The U.S. Census Bureau’s commitment to data stewardship—protecting respondent privacy and confidentiality at every stage of the data lifecyle—is grounded in law that is straightforward, robust, and strong. From the time we collect the data, through processing, publication and storage, we are bound by Title 13 of the United States Code to ensure that information about any specific individual, household, or business is never revealed, even indirectly through our published statistics.
We call the steps we take to prevent any outside entity from identifying individuals or businesses in the statistics we publish “disclosure avoidance.” This is the first of two Research Matters Blogs where I discuss the ongoing work at the Census Bureau to modernize how we protect respondent confidentiality when we publish statistics on the U.S. population and economy.

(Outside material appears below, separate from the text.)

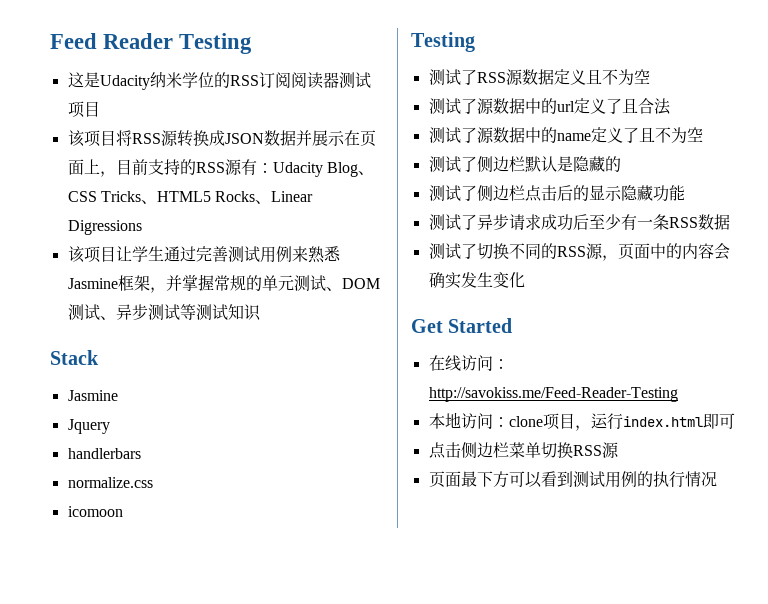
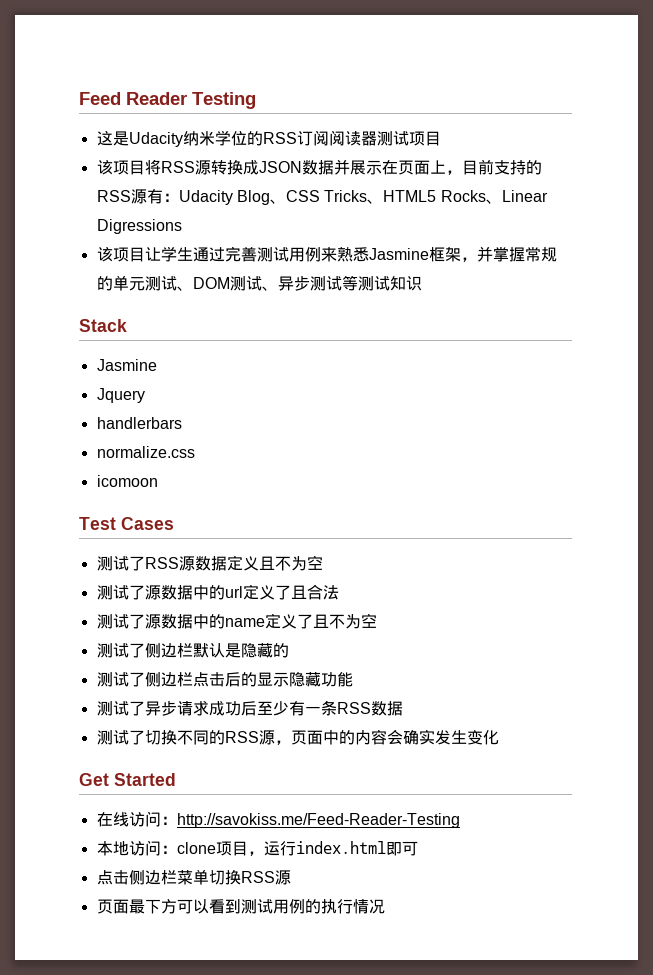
[411,32,475,52] Testing -> [79,517,174,530] Test Cases

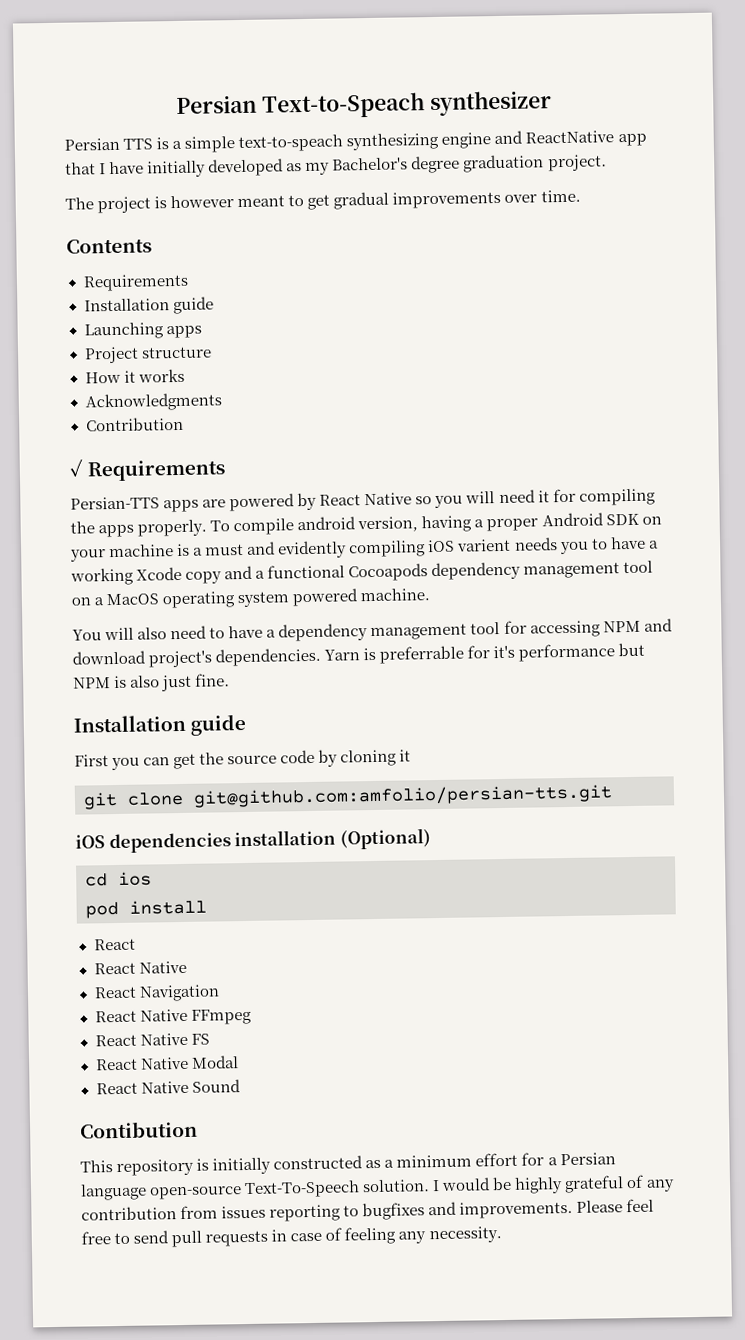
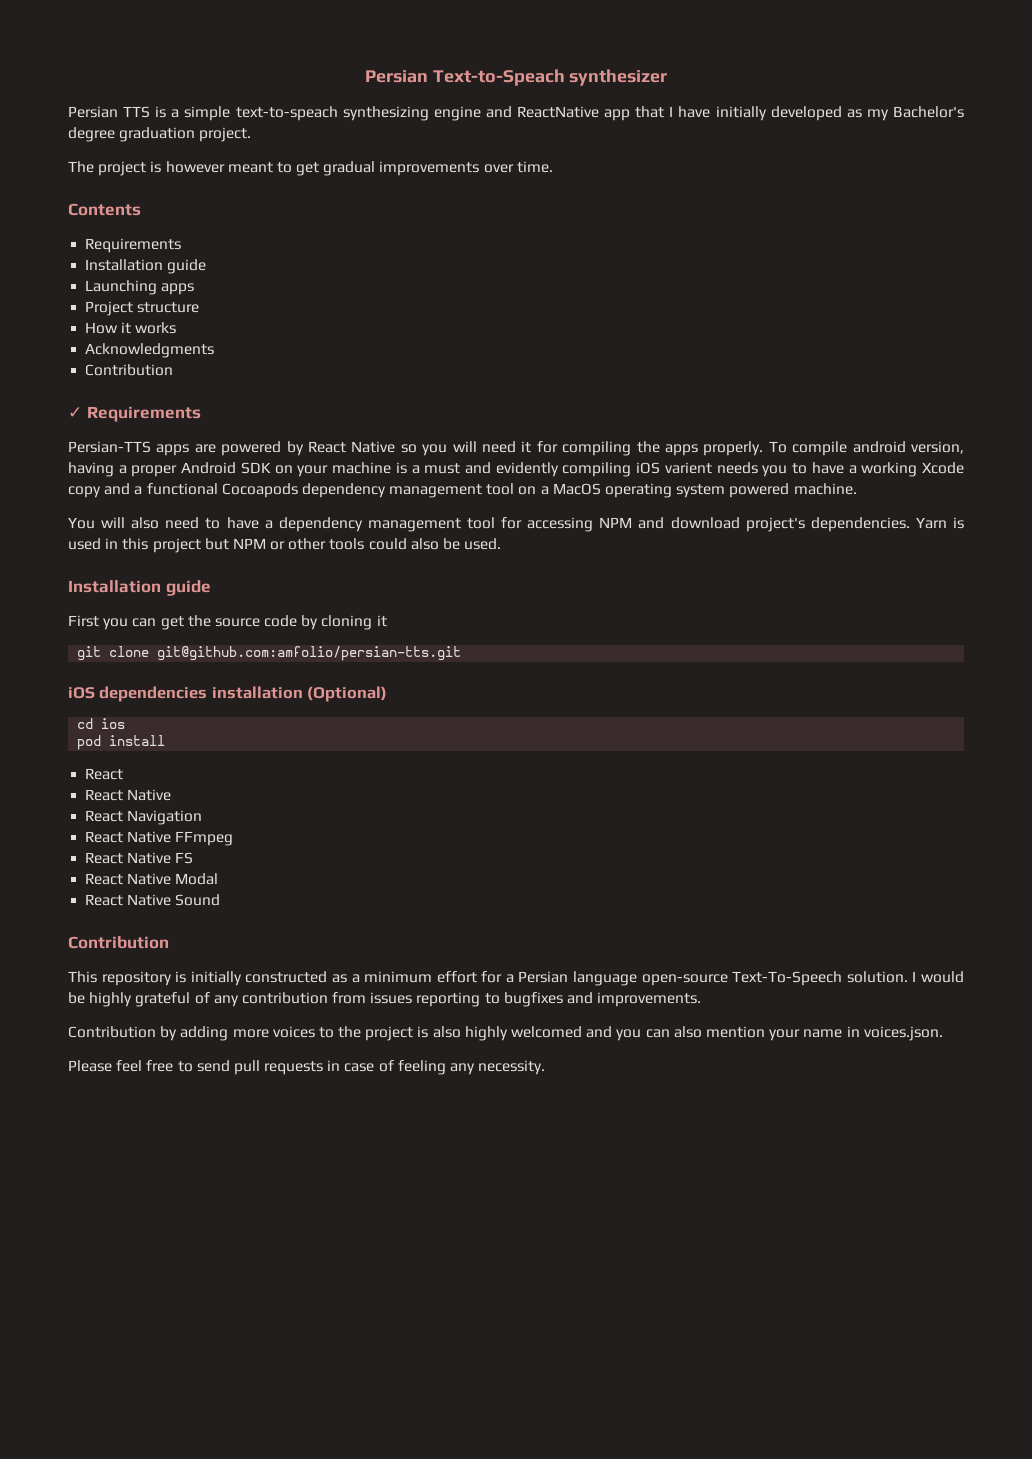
[379,642,646,664] [73,673,231,692] preferrable for it's performance but NPM is also just fine. -> [68,538,502,553] used in this project but NPM or other tools could also be used.
[79,1120,198,1139] Contibution -> [68,936,169,949] Contribution
(574, 1209) none -> [68,1026,943,1041] // Contribution by adding more voices to the project is also highly welcomed and you can also mention your name in voices.json. //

Throughout our history, we have been leaders in statistical data protection, which we call disclosure avoidance. Other statistical agencies use the terms “disclosure limitation” and “disclosure control.” These terms are all synonymous. Disclosure avoidance methods have evolved since the censuses of the early 1800s, when the only protection used was simply removing names. Executive orders, and a series of laws modified the legal basis for these protections, which were finally codified in the 1954 Census Act (13 U.S.C. Sections 8(b) and 9). We have continually added better and stronger protections to keep the data we publish anonymous and underlying records confidential.
However, historical methods cannot completely defend against the threats posed by today’s technology. Growth in computing power, advances in mathematics, and easy access to large, public databases pose a significant threat to confidentiality. These forces have made it possible for sophisticated users to ferret out common data points between databases using only our published statistics. If left unchecked, those users might be able to stitch together these common threads to identify the people or businesses behind the statistics as was done in the case of the Netflix Challenge. 1
The Census Bureau has been addressing these issues from every feasible angle and changing rapidly with the times to ensure that we protect the data our census and survey respondents provide us. We are doing this by moving to a new, advanced, and far more powerful confidentiality protection system, which uses a rigorous mathematical process that protects respondents’ information and identity in all of our publications.
The new tool is based on the concept known in scientific and academic circles as “differential privacy.” It is also called “formal privacy” because it provides provable mathematical guarantees, similar to those found in modern cryptography, about the confidentiality protections that can be independently verified without compromising the underlying protections.
“Differential privacy” is based on the cryptographic principle that an attacker should not be able to learn any more about you from the statistics we publish using your data than from statistics that did not use your data. After tabulating the data, we apply carefully constructed algorithms to modify the statistics in a way that protects individuals while continuing to yield accurate results. We assume that everyone’s data are vulnerable and provide the same strong, state-of-the-art protection to every record in our database.
The Census Bureau did not invent the science behind differential privacy. 2 However, we were the first organization anywhere to use it when we incorporated differential privacy into the OnTheMap application in 2008. It was used in this event to protect block-level residential population data. 3 Recently, Google, Apple, Microsoft, and Uber have all followed the Census Bureau’s lead, adopting differentially privacy systems as the standard for protecting user data confidentiality inside their browsers (Chrome), products (iPhones), operating systems (Windows 10), and apps (Uber).
Expanding these hardened and tested confidentiality protections to our flagship products, beginning with the 2020 Census, is a complicated task that the Bureau has taken years to meticulously plan and implement. Nothing on this scope and scale has ever been done before by a statistical agency or a private business.
The first Census Bureau product that will use the new system will be prototype redistricting data from the 2018 Census Test. This confidentiality protection system will provide the foundation for safeguarding all the data of the 2020 Census. It will then be adapted to protect publications from the American Community Survey, economic censuses, and eventually all of our statistical releases.
1. Narayanan, Arvind and Vitaly Shmatikov. 2008. “Robust De-anonymization of Large Sparse Datasets,” SP’08, pp. 111-124. Washington, DC, USA:IEEE Computer Society, DOI:10.1109/SP.2008.33.
2. Dwork, Cynthia, Frank McSherry, Kobbi Nissim, and Adam Smith. 2006. “Calibrating Noise to Sensitivity in Private Data Analysis,” TCC’06, pp. 265-284. Berlin, Heidelberg: Springer-Verlag, DOI: 10.1007/11681878_14.
3. Machanavajjhala, Ashwin, Daniel Kifer, John Abowd, Johannes Gehrke, and Lars Vilhuber. 2008. Privacy: Theory meets Practice on the Map. In Proceedings of the 2008 IEEE 24th International Conference on Data Engineering (ICDE '08). IEEE Computer Society, Washington, DC, USA, 277-286. DOI: 10.1109/ICDE.2008.4497436.